In una diversa congiuntura storica l'allontanamento dell'E. dalla vita politica sarebbe potuto risultare definitivo, ma l'incalzare degli eventi succedutisi dopo l'improvvisa scomparsa di Gian Galeazzo Visconti, e che sarebbero culminati nel regolamento del vecchio contenzioso venetocarrarese, lo riportò in primo piano: eletto savio sopra le Milizie sin dal 20 marzo 1404, qualche mese più tardi era inviato a Milano e a Padova per tentare una composizione tra Francesco Novello e la duchessa reggente, Caterina Visconti. In settembre, infine, veniva nominato provveditore in campo presso le truppe che operavano nel Veronese. Nonostante il valore di Giacomo da Carrara, tra l'autunno del 1404 e la primavera del 1405 tutto il contado cadde nelle mani dei Veneziani; quindi, spossati dalla lunga guerra, i Veronesi insorsero il 22 giugno, e l'indomani le truppe della Repubblica entravano nella città, con alla testa il provveditore E., che in precedenza aveva trattato i patti della dedizione allo Stato marciano.

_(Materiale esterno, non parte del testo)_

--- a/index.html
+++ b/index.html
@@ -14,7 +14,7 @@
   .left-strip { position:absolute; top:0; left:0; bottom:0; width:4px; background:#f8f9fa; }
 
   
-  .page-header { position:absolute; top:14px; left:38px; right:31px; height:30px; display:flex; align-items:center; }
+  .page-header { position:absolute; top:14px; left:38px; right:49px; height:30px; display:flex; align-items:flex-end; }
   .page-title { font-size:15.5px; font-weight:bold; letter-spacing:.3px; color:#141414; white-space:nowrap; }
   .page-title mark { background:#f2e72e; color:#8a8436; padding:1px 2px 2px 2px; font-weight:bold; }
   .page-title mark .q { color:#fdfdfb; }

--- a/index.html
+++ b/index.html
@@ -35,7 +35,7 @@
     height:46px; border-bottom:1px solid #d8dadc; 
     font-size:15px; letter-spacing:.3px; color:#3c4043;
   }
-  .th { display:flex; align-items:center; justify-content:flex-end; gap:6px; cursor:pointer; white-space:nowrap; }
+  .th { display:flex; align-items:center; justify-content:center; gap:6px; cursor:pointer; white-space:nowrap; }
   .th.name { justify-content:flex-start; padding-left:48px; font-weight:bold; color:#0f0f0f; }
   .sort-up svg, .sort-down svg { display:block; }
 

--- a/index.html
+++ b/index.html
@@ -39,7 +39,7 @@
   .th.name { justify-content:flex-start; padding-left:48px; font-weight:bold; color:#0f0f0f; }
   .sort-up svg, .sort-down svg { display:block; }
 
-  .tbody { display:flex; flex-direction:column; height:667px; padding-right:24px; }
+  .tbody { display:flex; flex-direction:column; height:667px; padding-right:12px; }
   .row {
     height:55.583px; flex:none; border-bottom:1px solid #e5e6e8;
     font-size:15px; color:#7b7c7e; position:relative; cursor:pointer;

Su di lui poco resta da dire: fu capitano a Candia dal 1406 al 1408, poi a Padova, dal dicembre 1409 al luglio del 1411 (documentata la sua presenza al conferimento di lauree), ed infine a Verona; tornò nella città ch'egli aveva assicurato alla Repubblica tra il 1411 ed il 1412, e ancora una volta la sua azione risultò determinante: insieme col collega Bernardo Loredan riusci infatti a sventare la congiura di Marsilio da Carrara e di Brunoro Della Scala, che speravano di recuperare i loro Stati appoggiandosi all'imperatore Sigismondo; gli insorti avevano già levate le insegne con l'aquila, ma furono posti in fuga dalla decisa reazione dei rettori veneziani.
Nient'altro sappiamo dell'Emo. Secondo il Priuli, "mori circa l'anno 1414, se pur si può dire che sia morto chi ha di sé lasciato immortal nome".